-------- DATA LISTING --------
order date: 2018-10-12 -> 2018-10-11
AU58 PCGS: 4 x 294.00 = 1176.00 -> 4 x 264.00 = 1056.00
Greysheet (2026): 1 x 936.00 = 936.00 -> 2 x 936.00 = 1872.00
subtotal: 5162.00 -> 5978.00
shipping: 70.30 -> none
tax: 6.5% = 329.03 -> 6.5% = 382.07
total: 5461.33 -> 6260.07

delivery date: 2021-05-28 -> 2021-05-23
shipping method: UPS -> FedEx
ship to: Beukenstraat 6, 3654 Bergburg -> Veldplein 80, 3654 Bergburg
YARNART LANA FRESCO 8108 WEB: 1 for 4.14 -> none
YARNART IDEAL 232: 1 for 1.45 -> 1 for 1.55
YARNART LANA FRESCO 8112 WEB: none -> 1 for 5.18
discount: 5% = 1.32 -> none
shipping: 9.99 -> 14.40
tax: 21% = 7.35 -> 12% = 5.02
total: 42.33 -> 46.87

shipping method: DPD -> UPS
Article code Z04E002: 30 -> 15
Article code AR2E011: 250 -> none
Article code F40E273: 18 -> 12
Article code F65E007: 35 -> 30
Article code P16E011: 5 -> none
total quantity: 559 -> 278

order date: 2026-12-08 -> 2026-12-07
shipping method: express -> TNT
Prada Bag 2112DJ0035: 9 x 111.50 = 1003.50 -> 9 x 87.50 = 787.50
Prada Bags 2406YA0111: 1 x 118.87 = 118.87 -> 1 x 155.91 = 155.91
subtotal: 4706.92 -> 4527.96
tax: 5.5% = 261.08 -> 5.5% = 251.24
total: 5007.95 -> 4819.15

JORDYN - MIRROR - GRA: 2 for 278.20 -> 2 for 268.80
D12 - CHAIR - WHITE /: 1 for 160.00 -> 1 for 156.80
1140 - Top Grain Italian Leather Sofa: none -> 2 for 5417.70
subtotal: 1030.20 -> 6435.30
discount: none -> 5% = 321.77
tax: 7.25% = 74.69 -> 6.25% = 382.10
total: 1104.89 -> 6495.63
--------
**INSTRUCTIONS FOR THE TASK**: Set down again, word for word, the stretch of records from the line with "YARNART IDEAL 232: 1 for 1.45 -> 1 for 1.55" to the line with "Article code F40E273: 18 -> 12", both of those lines included.

**RESPONSE FOR THIS EXERCISE**:
YARNART IDEAL 232: 1 for 1.45 -> 1 for 1.55
YARNART LANA FRESCO 8112 WEB: none -> 1 for 5.18
discount: 5% = 1.32 -> none
shipping: 9.99 -> 14.40
tax: 21% = 7.35 -> 12% = 5.02
total: 42.33 -> 46.87

shipping method: DPD -> UPS
Article code Z04E002: 30 -> 15
Article code AR2E011: 250 -> none
Article code F40E273: 18 -> 12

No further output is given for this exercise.